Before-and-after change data
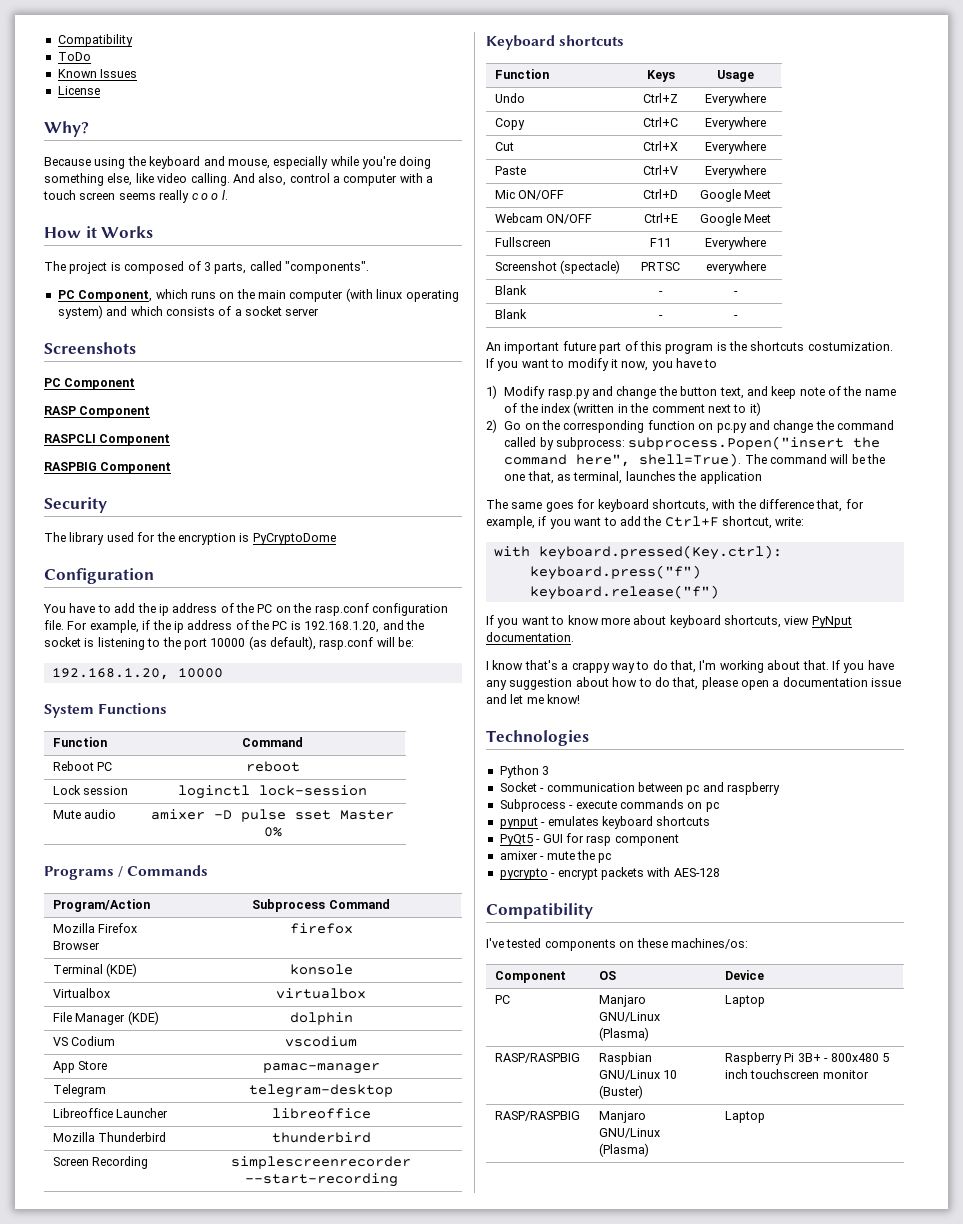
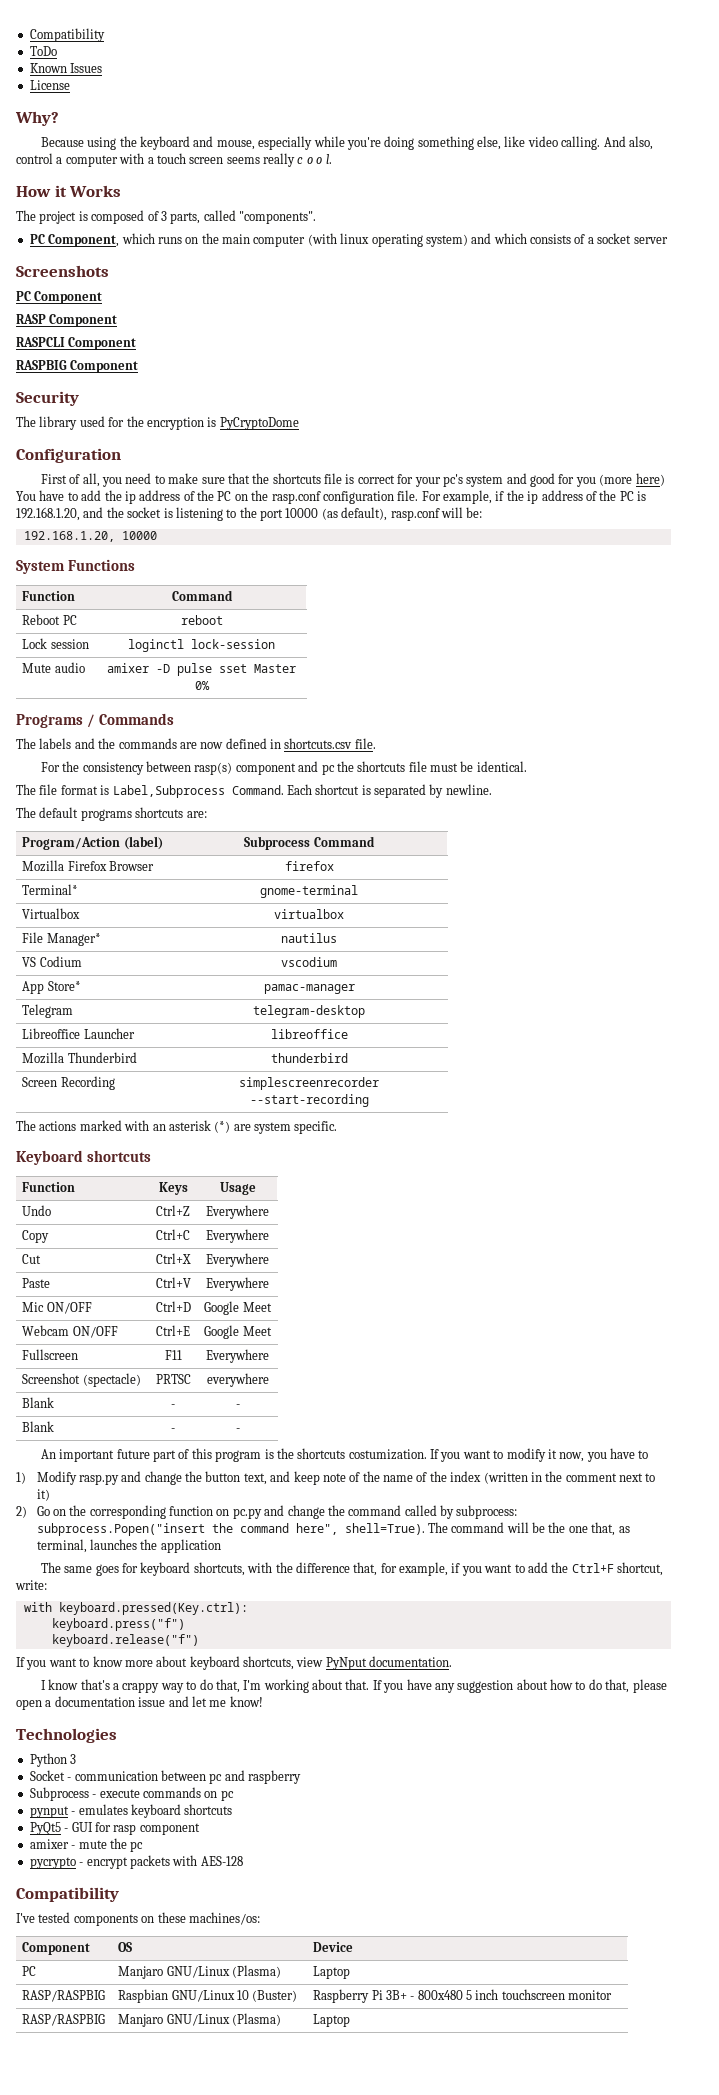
- You have to add the ip address of the PC on the rasp.conf configuration file.
+ First of all, you need to make sure that the shortcuts file is correct for your pc's system and good for you (more here) You have to add the ip address of the PC on the rasp.conf configuration file.
+ The labels and the commands are now defined in shortcuts.csv file.
+ For the consistency between rasp(s) component and pc the shortcuts file must be identical.
+ The file format is Label,Subprocess Command. Each shortcut is separated by newline.
+ The default programs shortcuts are:
- Program/Action | Subprocess Command
+ Program/Action (label) | Subprocess Command
- Terminal (KDE) | konsole
+ Terminal* | gnome-terminal
- File Manager (KDE) | dolphin
+ File Manager* | nautilus
- App Store | pamac-manager
+ App Store* | pamac-manager
+ The actions marked with an asterisk (*) are system specific.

Work item. Wherever a line above contains "Subprocess", copy that line.

Output of the exercise.
+ The file format is Label,Subprocess Command. Each shortcut is separated by newline.
- Program/Action | Subprocess Command
+ Program/Action (label) | Subprocess Command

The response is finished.